Given data Start Marker
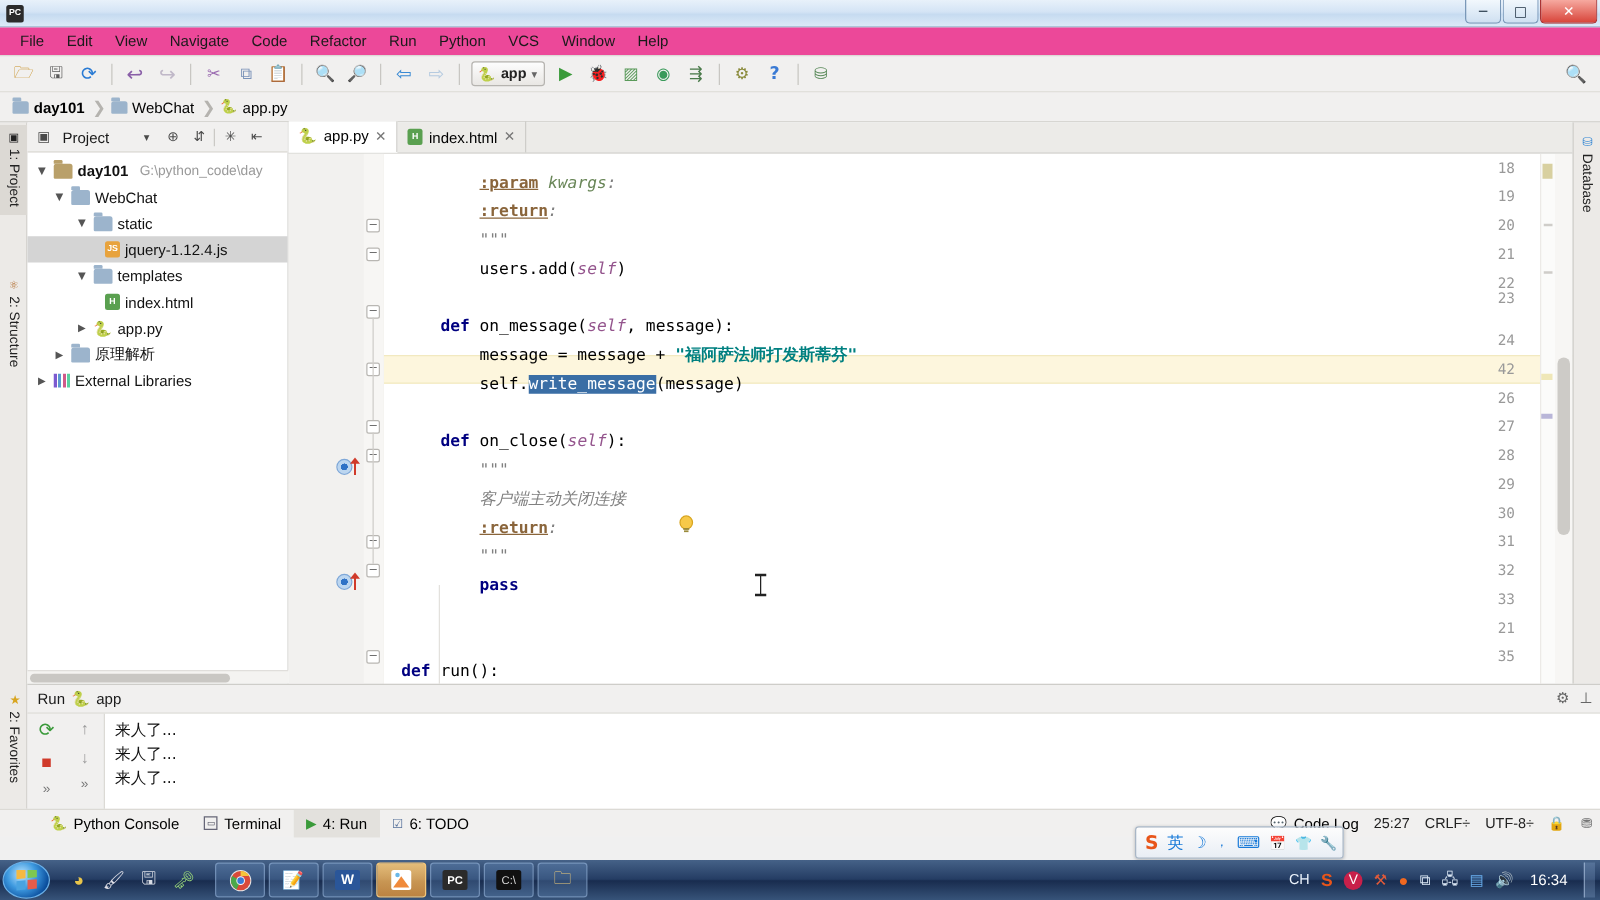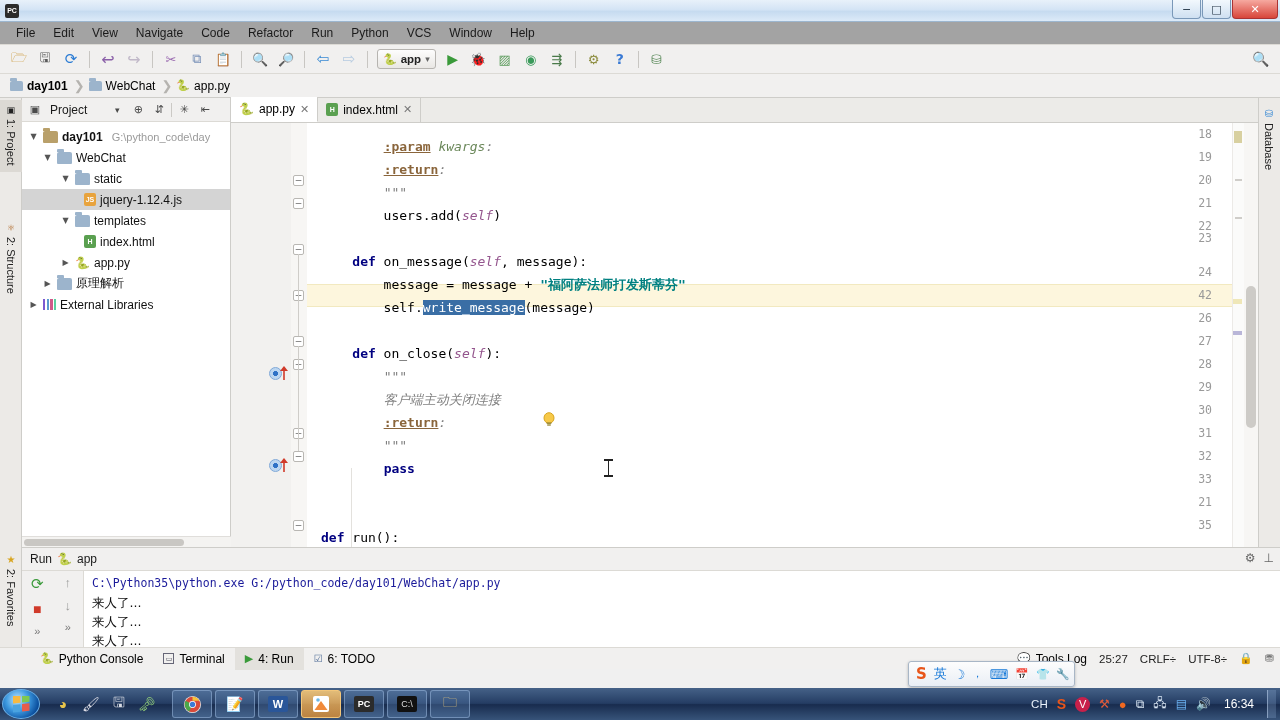--- a/index.html
+++ b/index.html
@@ -44,7 +44,7 @@
   
   .menubar {
     position: absolute; top: 22px; left: 0; width: 1280px; height: 23px;
-    background: #a3a3a3; border-bottom: 1px solid #dcdad5;
+    background: #ec4899; border-bottom: 1px solid #dcdad5;
     display: flex; align-items: center; padding-left: 7px;
   }
   .menu-item { padding: 3px 9px; font-size: 12px; color: #1a1a1a; cursor: default; }

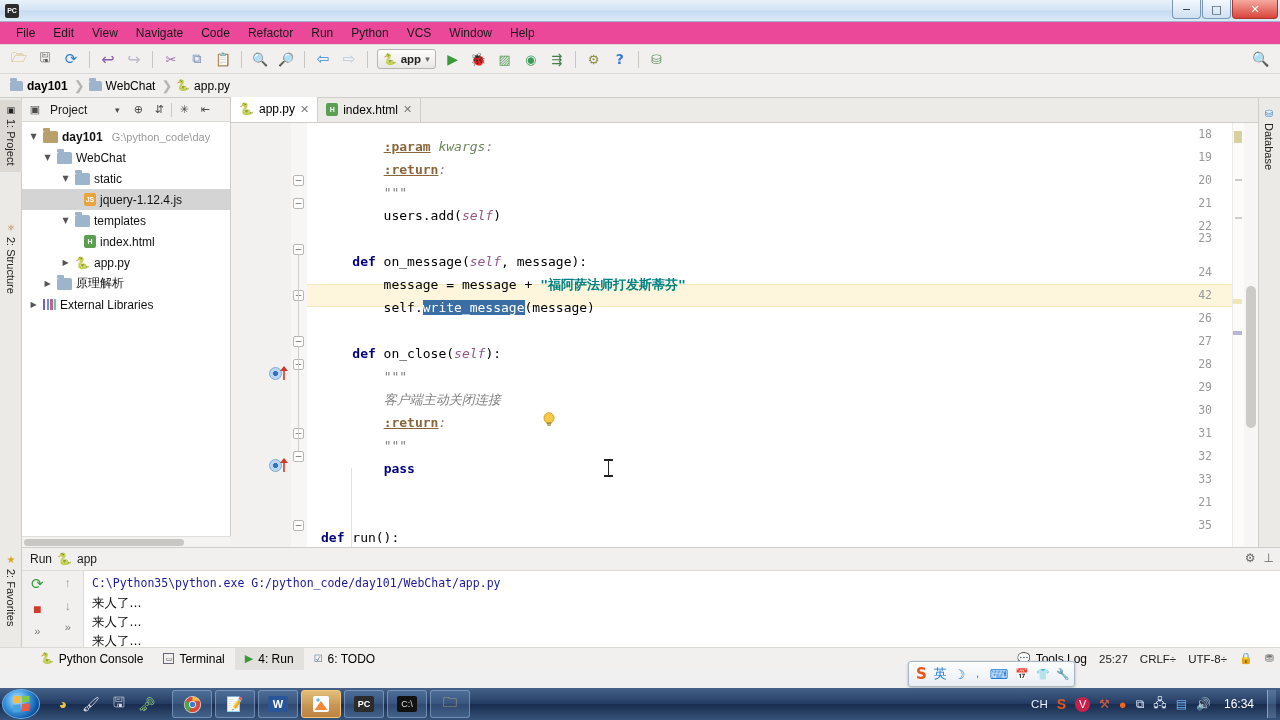--- a/index.html
+++ b/index.html
@@ -581,7 +581,6 @@
       </div>
     </div>
     <div class="run-console">
-      <div class="console-line">C:\Python35\python.exe G:/python_code/day101/WebChat/app.py</div>
       <div class="console-line cn">来人了...</div>
       <div class="console-line cn">来人了...</div>
       <div class="console-line cn">来人了...</div>

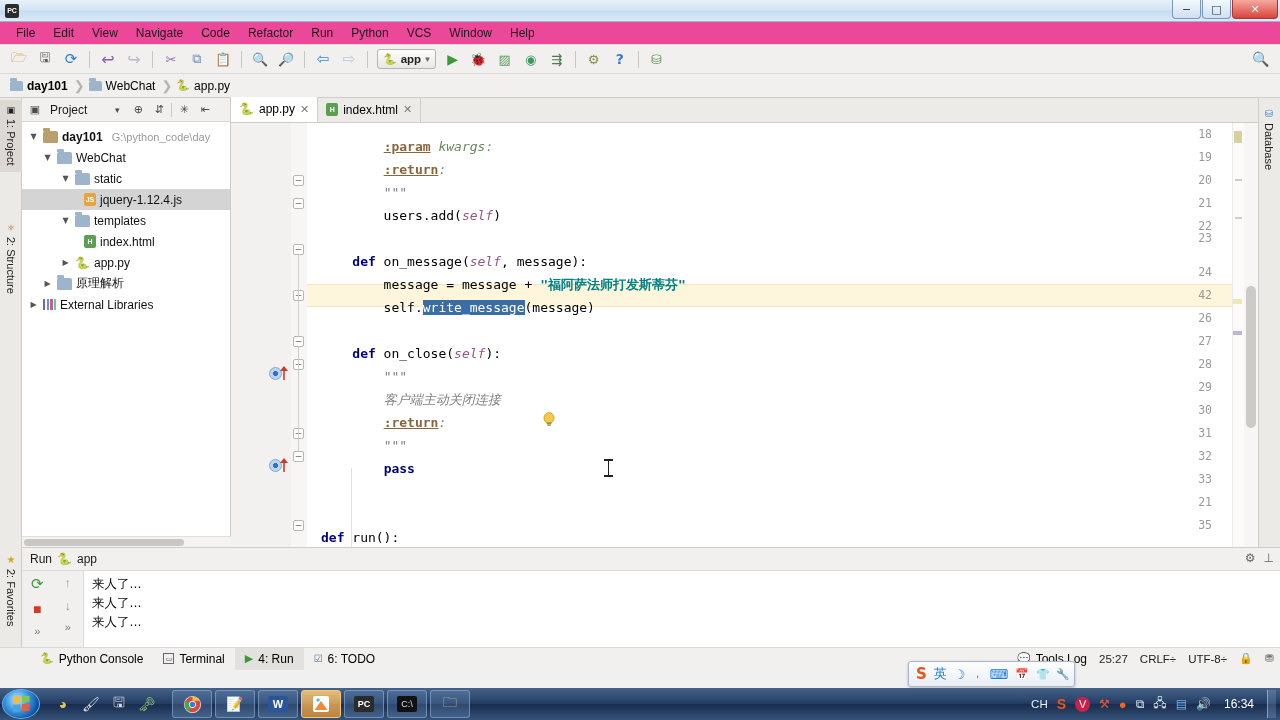--- a/index.html
+++ b/index.html
@@ -608,7 +608,7 @@
     <div class="sb-right">
       <span class="sb-tool" style="padding:0">
         <span class="ibox" style="font-size:11px;color:#666">💬</span>
-        <span>Tools Log</span>
+        <span>Code Log</span>
       </span>
       <span class="sb-meta">25:27</span>
       <span class="sb-meta">CRLF÷</span>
Given data End Marker
__Aim of the task__: Determine, please, how many lines hold "left" in the records, and give that number by itself.

__Written reply__: 2